The columns displayed in the output above are described as follows:

1. FamID: family identification number
2. ID: individual identification number
3. sex: sex identification variable: sex = 0 for males, and sex = 1 females.
4. dadID: identification number of father
5. momID: identification number of mother
6. affected: disease-affection status: affected = TRUE if individual has developed disease, and FALSE otherwise.
7. DA1: paternally inherited allele at the cRV locus: DA1 = 1 if the cRV is inherited, and 0 otherwise.
8. DA2: maternally inherited allele at the cRV locus: DA2 = 1 if the cRV is inherited, and 0 otherwise.
9. birthYr: the individual's birth year.
10. onsetYr: the individual's year of disease onset, when applicable, and NA otherwise.
11. deathYr: the individual's year of death, when applicable, and NA otherwise.
12. RR: the individual's relative-risk of disease.
13. available: availability status: available = TRUE if individual is recalled by the proband, and FALSE if not recalled or a marry-in.
14. Gen: the individual's generation number relative to the eldest pedigree founder.
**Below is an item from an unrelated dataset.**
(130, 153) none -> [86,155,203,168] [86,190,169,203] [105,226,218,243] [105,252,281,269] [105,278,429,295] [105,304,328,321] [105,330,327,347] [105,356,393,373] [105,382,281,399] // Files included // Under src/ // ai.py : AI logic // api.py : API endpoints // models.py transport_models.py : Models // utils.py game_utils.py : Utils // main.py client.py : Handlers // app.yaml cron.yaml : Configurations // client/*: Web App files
That is, the seed founder will have Gen = 1, his or her offspring will have Gen = 2, etc.
15. proband: a proband identifier: proband = TRUE if the individual is the proband, and FALSE otherwise. In this context, the proband is defined to be the first person known in the pedigree. Presumably, this person is identified at ot near onset of their disease and through this person we learn about the other disease-affected relatives in the pedigree.

Not all of the variables above are required to simulate SNV data; the required variables are: FamID, ID, sex, dadID, momID, affected, DA1, and DA2. Please note, if DA1 and DA2 are not provided, the pedigree is assumed to be fully-sporadic, i.e. DA1 = DA2 = 0 for all members.
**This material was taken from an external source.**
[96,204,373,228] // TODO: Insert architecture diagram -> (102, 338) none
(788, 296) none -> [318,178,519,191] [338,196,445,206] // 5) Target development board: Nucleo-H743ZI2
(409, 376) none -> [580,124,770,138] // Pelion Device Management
To learn more about simulating ascertained pedigrees with SimRVPedigree please refer to SimRVPedigree's documentation and vignette https://CRAN.R-project.org/package=SimRVPedigree. Additional information regarding the model employed by SimRVPedigree may be found at https://scfbm.biomedcentral.com/articles/10.1186/s13029-018-0069-6.

Simulate SNV data for Pedigrees

Simulation of sequence data for pedigrees is accomplished with the sim_RVstudy function. We will illustrate the usage of this function in section 5.1. The sim_RVstudy function returns an object of class famStudy. In section 5.2 we discuss objects class famStudy in detail. Finally, in section 5.3 we demonstrate the usage and output of the summary function for objects of class famStudy.

The sim_RVstudy function

Simulating SNV data for a sample of pedigrees is achieved with our sim_RVstudy function. This function has the following required and optional arguments:

Required Arguments:

1. ped_files A data frame of pedigrees. This data frame must contain the variables: FamID, ID, sex, dadID, momID, affected, DA1, and DA2. If DA1 and DA2 are not provided we assume the pedigrees are fully sporadic. See section 4 for additional details regarding these variables.
2. SNV_data An object of class SNVdata. See section 3.2.4 for more information on objects of class SNVdata or execute help(SNVdata) in the console.

Optional Arguments:

1. affected_only A logical argument. When affected_only = TRUE, we only simulate SNV data for the affected individuals and the family members that connect them along a line of descent. When affected_only = FALSE, SNV data is simulated for the entire pedigree. By default, affected_only = TRUE.
2. remove_wild A logical argument that determines if SNVs not carried by any member of the study should be removed from the data. By default, remove_wild = TRUE.
3. pos_in_bp A logical argument which indicates if the positions in SNV_map are listed in base pairs. By default, pos_in_bp = TRUE. If the positions in SNV_map are listed in centiMorgans set pos_in_bp = FALSE instead.
4. gamma_params The respective shape and rate parameters of the gamma distribution used to simulate the distance between chiasmata. By default, gamma_params = c(2.63, 2*2.63), as in [13].
5. burn_in The "burn-in" distance in centiMorgans, as defined by [13], which is required before simulating the location of the first chiasmata with interference. By default, burn_in = 1000.

We will demonstrate the usage of the sim_RVstudy using the EXhaps and EXmuts datasets that were discussed in sections 3.1 and 3.3. Notice that the sim_RVstudy function expects and object of class SNVdata. We construct this object from the EXmuts and EXhaps dataset as follows.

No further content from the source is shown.